The book is a careful examination of this collection of surviving letters. The letters written by her grandfather pre-Carville form one chapter, giving the reader a sense of her grandfather before the leprosy. It provides a measure of comparison by which the reader is able to witness the devastating effects the disease has upon Landry’s personal identity. The letters have been converted from Landry’s handwriting to text and appear in their entirety in the book’s largest chapter. Manes organizes the letters in chronological order, followed by a brief nota bene (N.B.) from the author. Precise citations from these letters are found throughout the book, referencing various letters by the page numbers where they appear in the book. Despite the author’s directions, the story’s momentum is lost in this section. In places, it is bogged down by too much detail, as though the author chose to err on the side of accuracy at the expense of good storytelling. The letters would have been better placed in an appendix.
But it is the author’s introduction to an especially troubling letter that re-orients the [End Page 118] reader. The letter is one of only two surviving letters written by Landry to his wife (Manes’s grandmother), an 18-page, single-spaced typewritten letter so full of emotion that Manes and others in her family avoided it for many years. Manes notes how this letter in particular “forced [her] to accept not just mythical, idealized grandparents separated by fear and disease, but a man and a woman struggling across an abyss” (p. 89). It is this letter that lays bare the raw emotion of Landry’s anger, desperation, and deep resentment. The grief that bleeds through her grandfather’s words is painful to read as he attempts to sway his wife’s views of him and challenge the perception of the contagiousness of the disease.
Ironically, while the author successfully gives the reader a full picture of her grandfather, the author does not provide a satisfying portrait of her grandmother, Landry’s wife.
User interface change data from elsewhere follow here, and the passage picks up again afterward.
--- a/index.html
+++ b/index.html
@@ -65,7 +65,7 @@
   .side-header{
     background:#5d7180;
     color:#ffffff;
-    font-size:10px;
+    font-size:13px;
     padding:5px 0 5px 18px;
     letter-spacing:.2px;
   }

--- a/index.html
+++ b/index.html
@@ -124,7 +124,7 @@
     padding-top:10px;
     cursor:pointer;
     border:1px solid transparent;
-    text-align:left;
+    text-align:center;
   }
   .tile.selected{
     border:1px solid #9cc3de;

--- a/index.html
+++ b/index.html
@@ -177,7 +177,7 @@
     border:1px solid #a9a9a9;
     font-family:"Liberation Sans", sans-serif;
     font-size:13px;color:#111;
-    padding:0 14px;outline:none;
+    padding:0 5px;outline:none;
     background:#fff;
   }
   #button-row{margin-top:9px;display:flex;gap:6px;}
Mrs. Landry’s silence and apparent refusals in the face of her husband’s tortured pleas come across as cold and uncaring. There is no written response or interview material that gives voice to Mrs. Landry, so her part in this painful relationship is left to supposition. The author explains that her grandmother was overcome by fear of the disease. The reader may speculate, however, that it did not appear to be the disease alone that kept them apart, and we are left to wonder about her grandmother’s true feelings.
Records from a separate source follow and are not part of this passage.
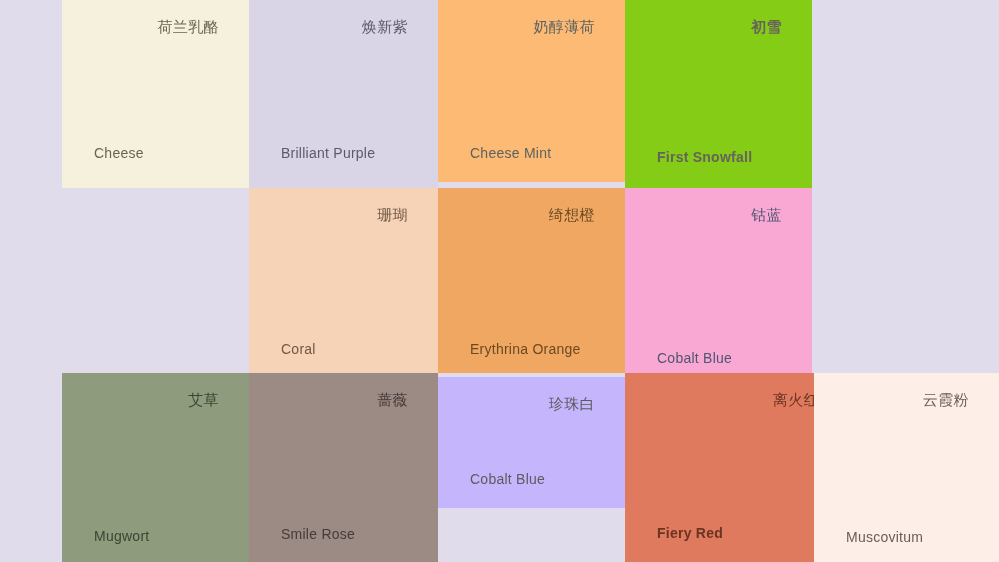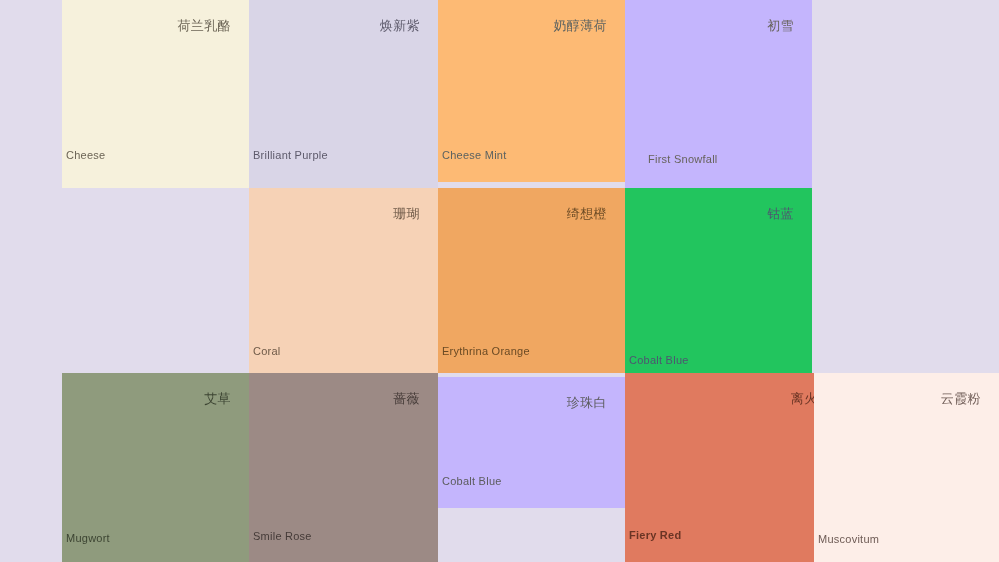--- a/index.html
+++ b/index.html
@@ -27,8 +27,8 @@
   .swatch-cn {
     position: absolute;
     top: 18px;
-    right: 18px;
-    font-size: 13px;
+    right: 30px;
+    font-size: 15px;
     line-height: 1.2;
     letter-spacing: 0.4px;
     white-space: nowrap;

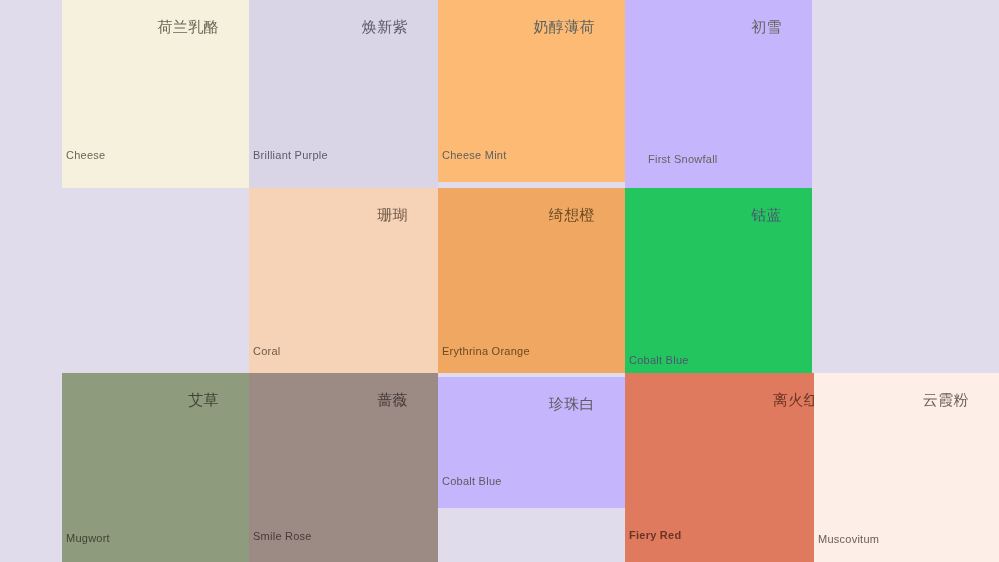--- a/index.html
+++ b/index.html
@@ -61,7 +61,7 @@
       <span class="swatch-cn" style="color: rgb(92, 98, 96);">奶醇薄荷</span>
       <span class="swatch-en" style="color: rgb(92, 98, 96); bottom: 20px;">Cheese Mint</span>
     </div>
-    <div class="swatch" style="left: 625px; top: 0px; width: 187px; height: 188px; background: #c4b5fd;">
+    <div class="swatch" style="left: 625px; top: 0px; width: 187px; height: 188px; background: #84cc16; font-weight: bold;">
       <span class="swatch-cn" style="color: rgb(103, 99, 92);">初雪</span>
       <span class="swatch-en" style="color: rgb(103, 99, 92); bottom: 22px; margin-left: 19px;">First Snowfall</span>
     </div>

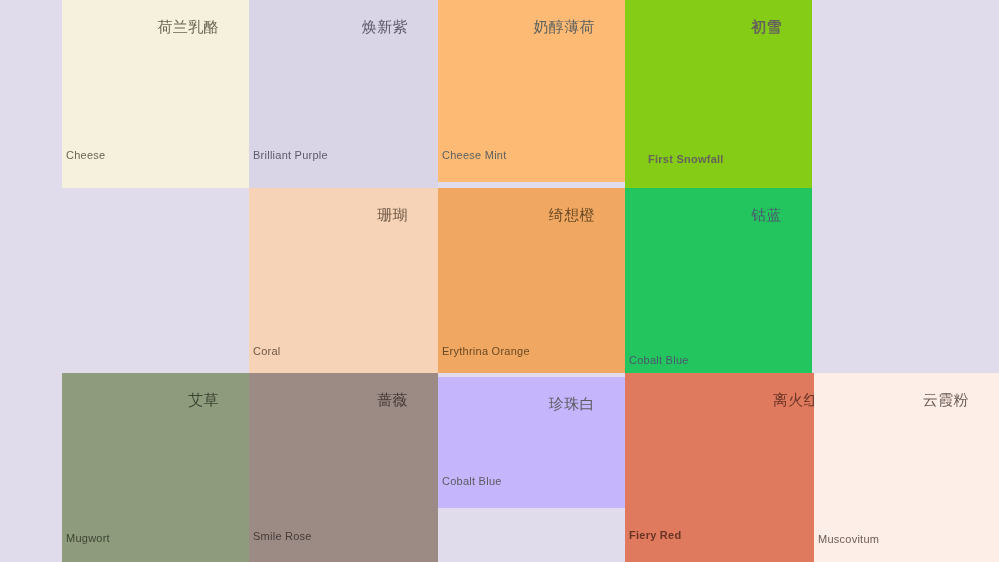--- a/index.html
+++ b/index.html
@@ -36,9 +36,9 @@
   }
   .swatch-en {
     position: absolute;
-    left: 4px;
+    left: 32px;
     bottom: 22px;
-    font-size: 11px;
+    font-size: 14px;
     line-height: 1.2;
     letter-spacing: 0.25px;
     white-space: nowrap;

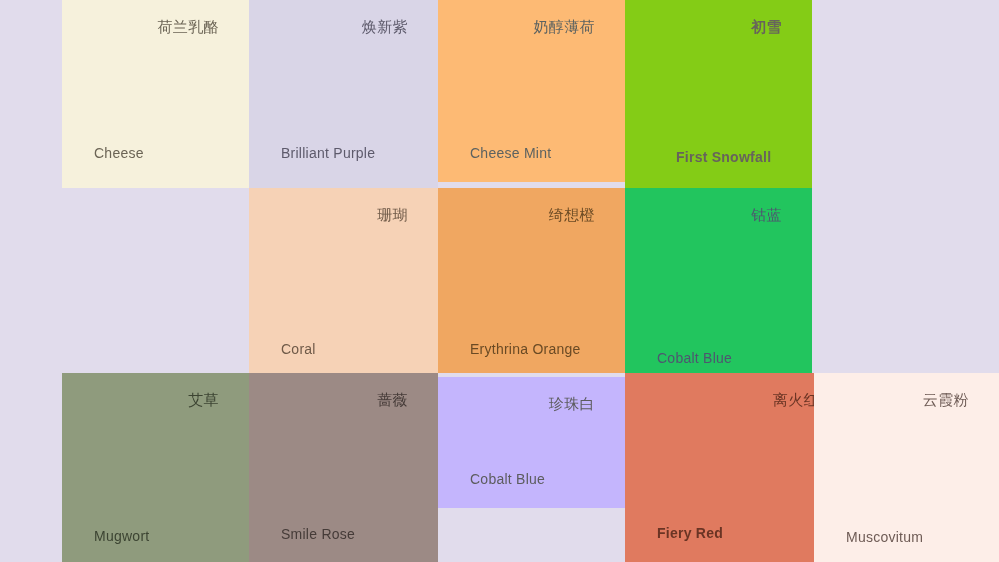--- a/index.html
+++ b/index.html
@@ -63,7 +63,7 @@
     </div>
     <div class="swatch" style="left: 625px; top: 0px; width: 187px; height: 188px; background: #84cc16; font-weight: bold;">
       <span class="swatch-cn" style="color: rgb(103, 99, 92);">初雪</span>
-      <span class="swatch-en" style="color: rgb(103, 99, 92); bottom: 22px; margin-left: 19px;">First Snowfall</span>
+      <span class="swatch-en" style="color: rgb(103, 99, 92); bottom: 22px;">First Snowfall</span>
     </div>
     <div class="swatch" style="left: 249px; top: 188px; width: 189px; height: 185px; background: rgb(246, 210, 182);">
       <span class="swatch-cn" style="color: rgb(111, 90, 72);">珊瑚</span>

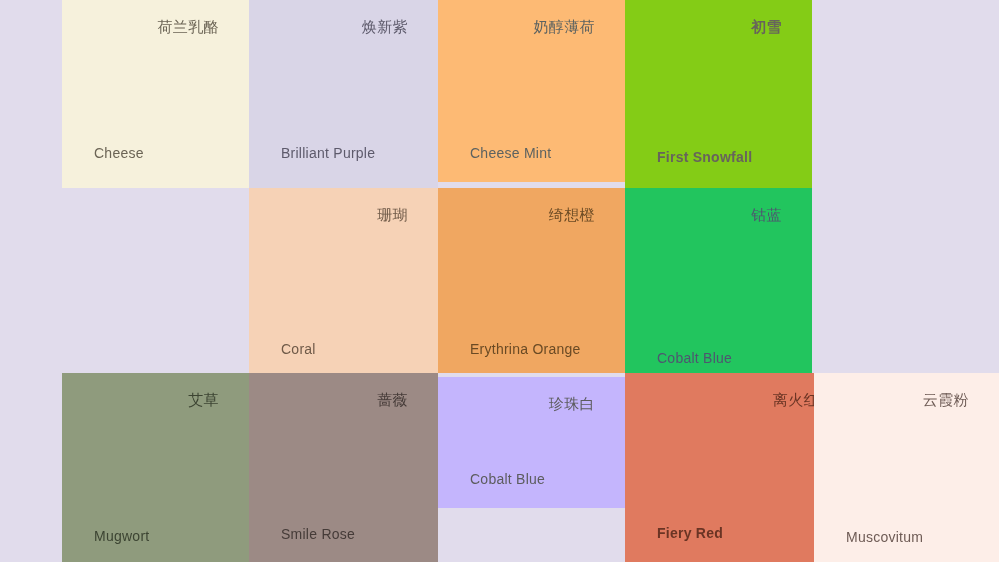--- a/index.html
+++ b/index.html
@@ -73,7 +73,7 @@
       <span class="swatch-cn" style="color: rgb(106, 74, 36);">绮想橙</span>
       <span class="swatch-en" style="color: rgb(106, 74, 36); bottom: 15px;">Erythrina Orange</span>
     </div>
-    <div class="swatch" style="left: 625px; top: 188px; width: 187px; height: 209px; background: #22c55e;">
+    <div class="swatch" style="left: 625px; top: 188px; width: 187px; height: 209px; background: #f9a8d4;">
       <span class="swatch-cn" style="color: rgb(78, 86, 112);">钴蓝</span>
       <span class="swatch-en" style="color: rgb(78, 86, 112); bottom: 30px;">Cobalt Blue</span>
     </div>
The role the disease plays in “Carville,” as the hospital is known, is profound. In this setting, biomedical knowledge and folk belief seamlessly blend to influence social practices in ways that perpetuated fear and stigma. From a public health perspective, fear of the disease led people to hide symptoms and delay early intervention and prevention. Leprosy was so feared and stigmatized that those diagnosed were literally forced into isolation, stripped of their rights, and effectively separated from their families and communities. Sadly, Manes’s grandfather would die years before leprosy was found to be only minimally contagious and treatable with standard antibiotics.